A educação híbrida é a melhor opção que temos para apreender com qualidade e segurança sanitária atualmente

A polêmica acerca do melhor momento e modo de voltar as aulas presenciais na pandemia é justificável. Vivemos um momento delicado pois nossas rotinas educacionais se tornaram de algum modo ameaça a toda a comunidade escolar. Pensar a educação por meio do digital tem sido tarefa de todos os educadores mesmo antes do coronavírus.

Contudo, quando o Conselho Nacional de Educação (CNE) aprova o ensino remoto nas escolas públicas e particulares brasileiras para manter as aulas exclusivamente online, assim como possibilita alguma retomada das atividades presenciais de forma gradual e rodiziada, ele coloca toda a sociedade a experimentar a educação híbrida como meio de manter o processo educativo. Mas, de fato, o que é essa metodologia e como ela interfere na experiência educacional de professores, pais e alunos?

Antes de mais nada, entendamos: o ensino combinado não se resume em ser apenas um meio. Não são apenas atividades presencias alternadas por outras em formato digital. É, em sua concepção, um programa planejado para oferecer o aluno elementos para apreender a vida também digitalmente já que nosso dia a dia é mediado pela tecnologia. E difere do ensino formal e daquela totalmente remoto pois carrega em sua estruturação uma gama de potencialidade a serem desenvolvidas pelos estudantes. Ao conduzir o aluno a fazer atividades com menor supervisão, como aulas assíncronas por exemplo, coloca o aprendiz como sujeito mais ativo de sua aprendizagem.

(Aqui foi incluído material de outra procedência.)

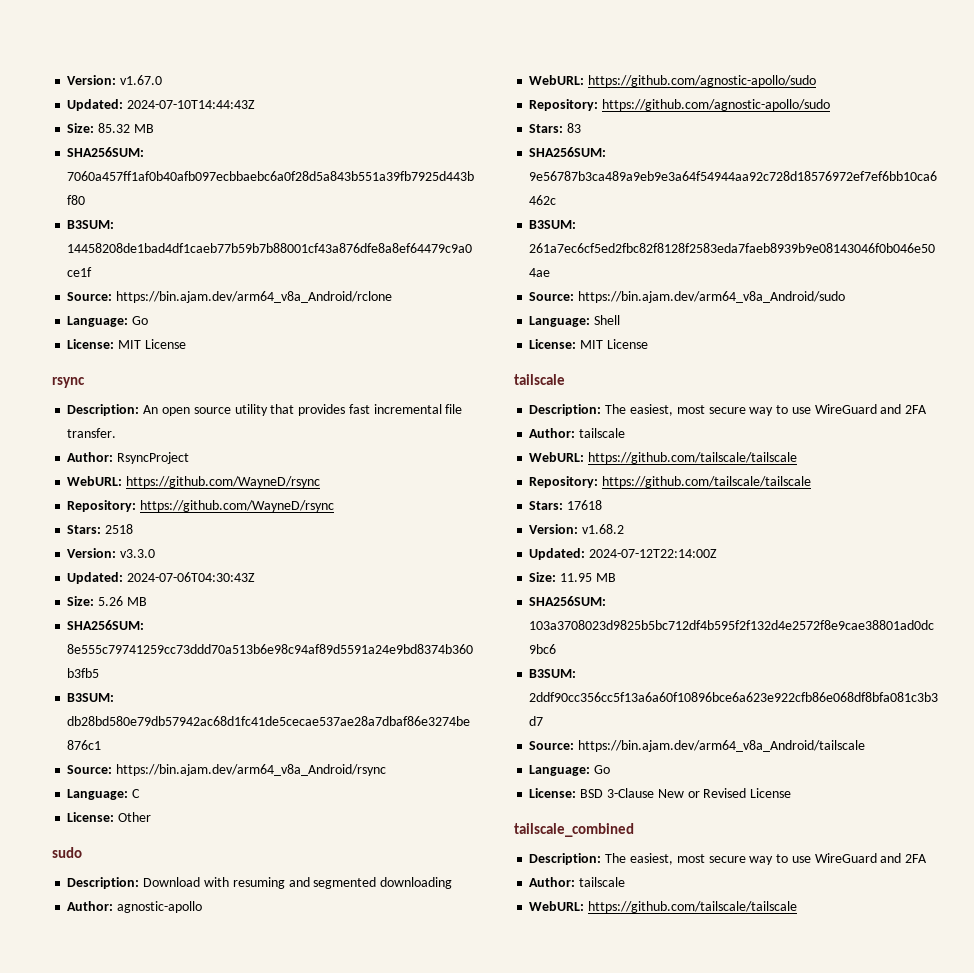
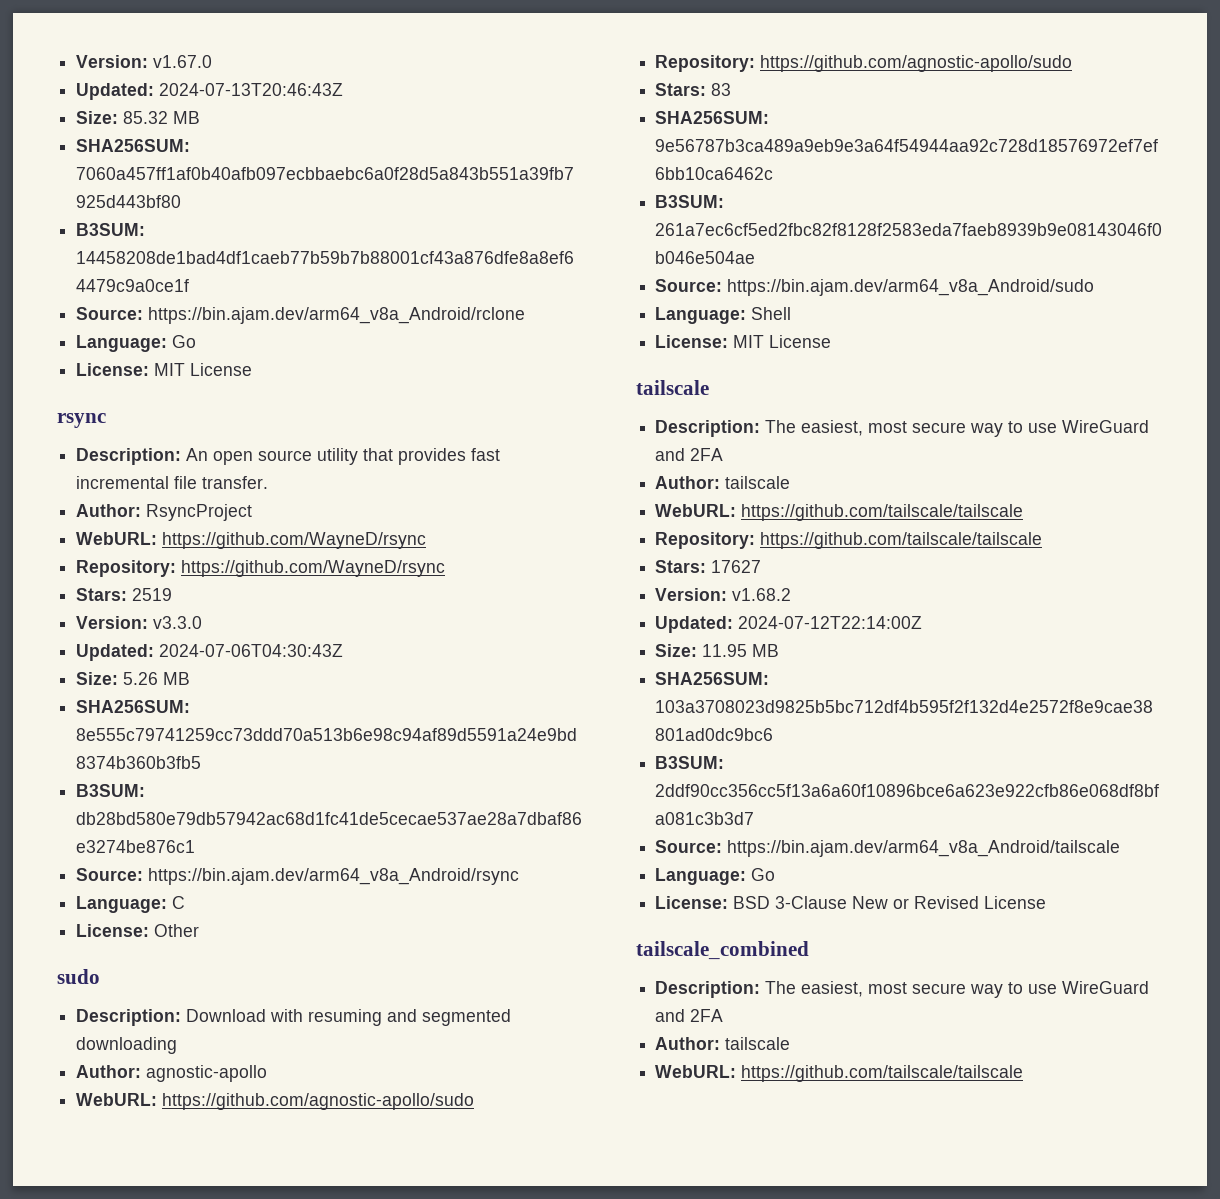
- Updated: 2024-07-10T14:44:43Z
+ Updated: 2024-07-13T20:46:43Z
- Stars: 2518
+ Stars: 2519
- Stars: 17618
+ Stars: 17627

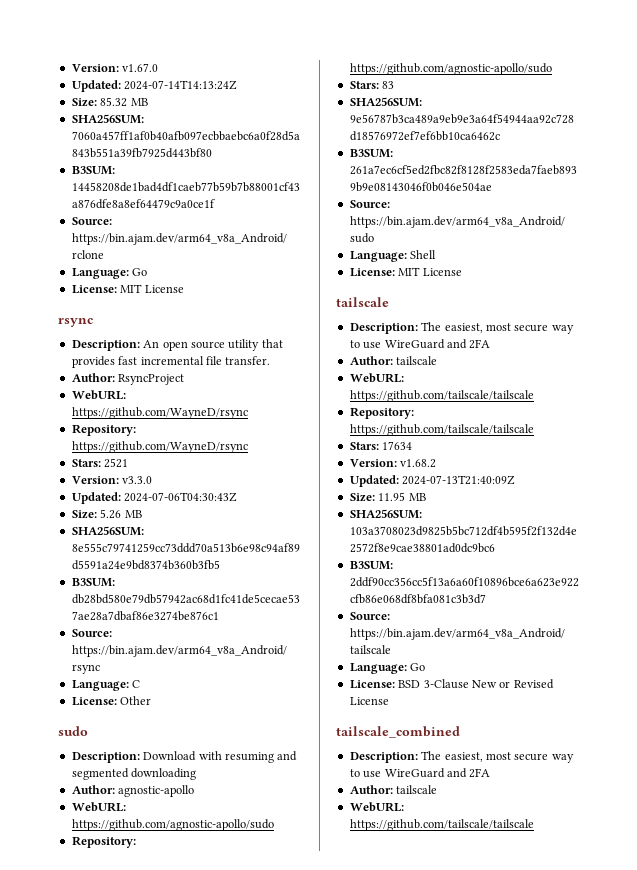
- Updated: 2024-07-13T20:46:43Z
+ Updated: 2024-07-14T14:13:24Z
- Stars: 2519
+ Stars: 2521
- Stars: 17627
+ Stars: 17634
- Updated: 2024-07-12T22:14:00Z
+ Updated: 2024-07-13T21:40:09Z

No caso das crianças menores, tal modelo implica maior participação dos pais já que via de regra os filhos precisam ser monitorados para fazer parte de suas tarefas. Como educadora, pesquisadora e mãe sinto alguma apreensão social em relação à eficácia e/ou limitações do ensino híbrido. Nesse sentido, tomo os pilares da educação estabelecido pela Unesco – aprender a conhecer, aprender a fazer, aprender a conviver e aprender a ser – para guiar minhas impressões sobre tal proposta educativa.

Aprender a conhecer

O primeiro dos 4 pilares da educação trata tanto da aquisição do saber quanto do domínio sobre os próprios meios para isso. Esse aprendizado pretende que cada pessoa possa conhecer o mundo que a rodeia, conseguindo assim viver dignamente, desenvolver capacidades profissionais e se comunicar. O pilar também aborda o prazer pela compreensão, pelo conhecimento e pelo descobrimento. Incentiva a pesquisa individual para o aumento do saber, o despertar da curiosidade intelectual, a formação de um senso crítico e o desenvolvimento de autonomia para a capacidade de discernimento. Para isso, é necessário antes de tudo, aprender a aprender. Isso é totalmente possível quanto necessário que seja pessoalmente ou virtualmente. 

Aprender a fazer

O segundo dos 4 pilares da educação se trata de como conseguir usar os conhecimentos adquiridos na prática, no mercado de trabalho e na capacitação profissional. E, por isso, é fundamental pensá-los no contexto dos novos avanços tecnológicos pois desde as tarefas mais simples já são hoje executadas com ajuda da inteligência artificial.

Aprender a viver juntos

O terceiro dos 4 pilares da educação fala do respeito e parte da premissa de que o combate à intolerância e à violência é mais efetivo se grupos diferentes encontrarem objetivos em comum pelos quais lutar, em vez de simplesmente serem postos um em contato com o outro. Para esse aprendizado, é importante que a educação formal reserve tempo para que os estudantes sejam iniciados em projetos de cooperação. E que o meio digital também seja promotor de práticas não violentas, sociais e humanitárias para que haja consonância entre o mundo real e digital. 

Aprender a ser

Tarefa de uma vida toda, consiste em tornar o indivíduo apto a pensar de forma autônoma e crítica, capaz de saber agir da melhor forma possível na vida, respeitando da diversidade humana. Isso se dá por meio de todos os pilares anteriores e exige ainda a crítica também em relação ao self digital que deve estar de acordo com        aquilo que se é e não o que o que desejam que sejamos.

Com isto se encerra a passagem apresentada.